Un autore di outsider art o art brut, anche se illetterato, non “produce a caso”:

  • c’è un processo creativo interno coerente, magari inconsapevole delle regole accademiche, ma ripetuto e riconoscibile;

  • l’opera nasce da un’urgenza espressiva forte e segue spesso un immaginario personale preciso, anche ossessivo;

  • c’è una coerenza di segni, colori, forme o narrazione che si manifesta nel tempo, creando un vero linguaggio – anche se privato.

Chi “scrive poesia a casaccio”, invece:

  • non sviluppa un linguaggio coerente, ma produce frasi o immagini senza struttura interna o filo narrativo;

  • manca la continuità di ricerca: non c’è un’evoluzione né un mondo formale proprio;

  • spesso il testo nasce come esercizio estemporaneo, senza tensione estetica reale (anche se l’autore crede di averla).

📌 In altre parole:

  • Outsider illetterato → opera non convenzionale, ma con una logica e un immaginario forti, riconoscibili e ripetibili.

  • Scrittura casuale → assenza di linguaggio e di costruzione, quindi non paragonabile, anche se “formalmente” entrambe possono sembrare fuori dalle regole.

Conclusione: libertà e disciplina

L’arte, in tutte le sue forme, vive della tensione tra impulso e controllo. La spontaneità è la scintilla, ma la competenza è ciò che alimenta il fuoco senza bruciare tutto in un lampo.

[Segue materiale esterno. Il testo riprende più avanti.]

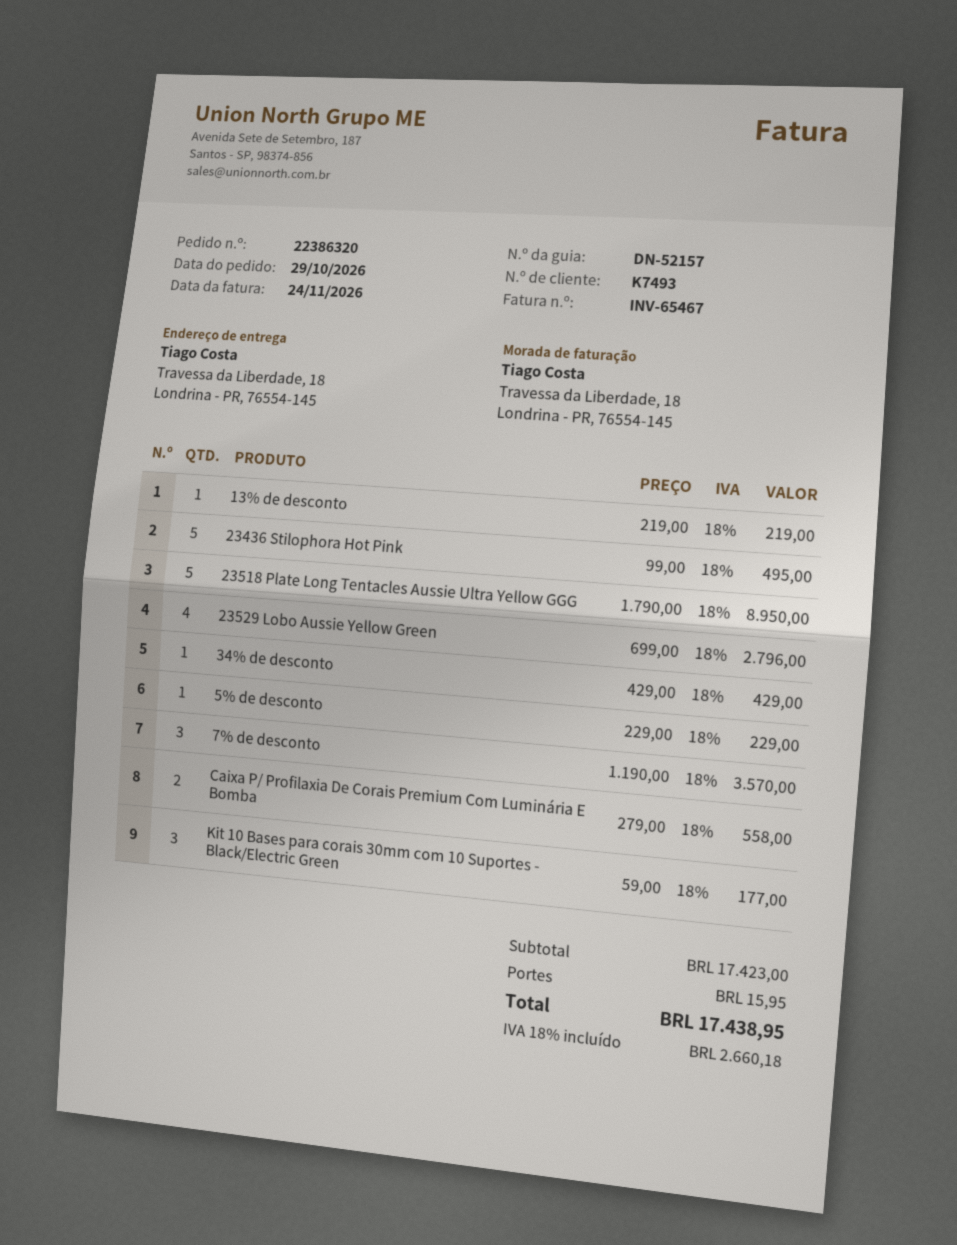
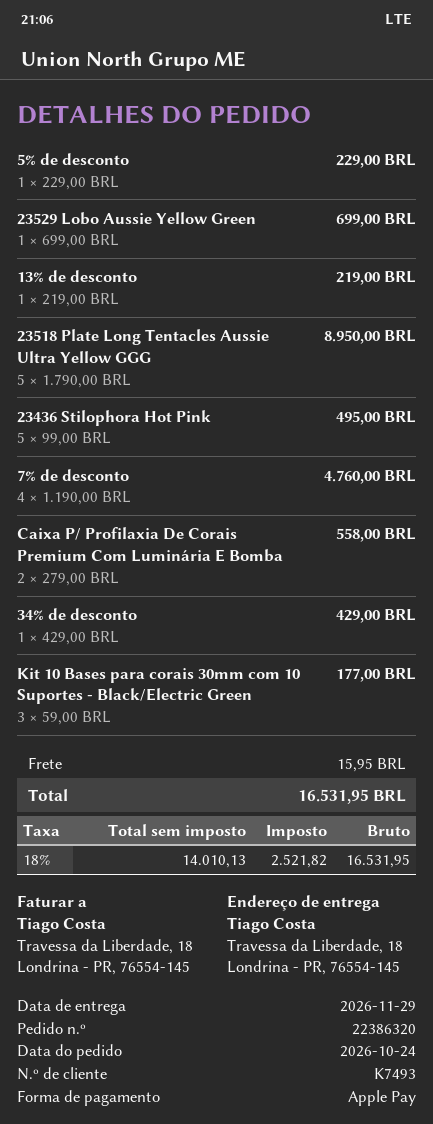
order date: 2026-10-29 -> 2026-10-24
23529 Lobo Aussie Yellow Green: 4 x 699.00 = 2796.00 -> 1 x 699.00 = 699.00
7% de desconto: 3 x 1190.00 = 3570.00 -> 4 x 1190.00 = 4760.00
tax: 18% = 2660.18 -> 18% = 2521.82
total: 17438.95 -> 16531.95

Nota personale – Questa è la visione di chi scrive, consapevole che oggi il successo non è definito dalle competenze, ma dal consenso del pubblico, spesso più interessato all’emozione immediata che alla profondità. Ma credo che questa non sia cultura: è intrattenimento emotivo, un oppio per masse ormai drogate di dopamina e adrenalina, che hanno dimenticato la via dell’ossitocina e della serotonina.

Come in fotografia, se si vogliono produrre immagini di valore, bisogna averne viste, studiate e analizzate molte, guidati da occhi esperti. Lo stesso vale per la poesia: senza un lungo apprendistato di lettura e analisi, non si può pretendere che qualche verso spezzato a capo faccia di noi un nuovo Ungaretti o un nuovo Montale. La vera arte nasce quando la spontaneità incontra la disciplina.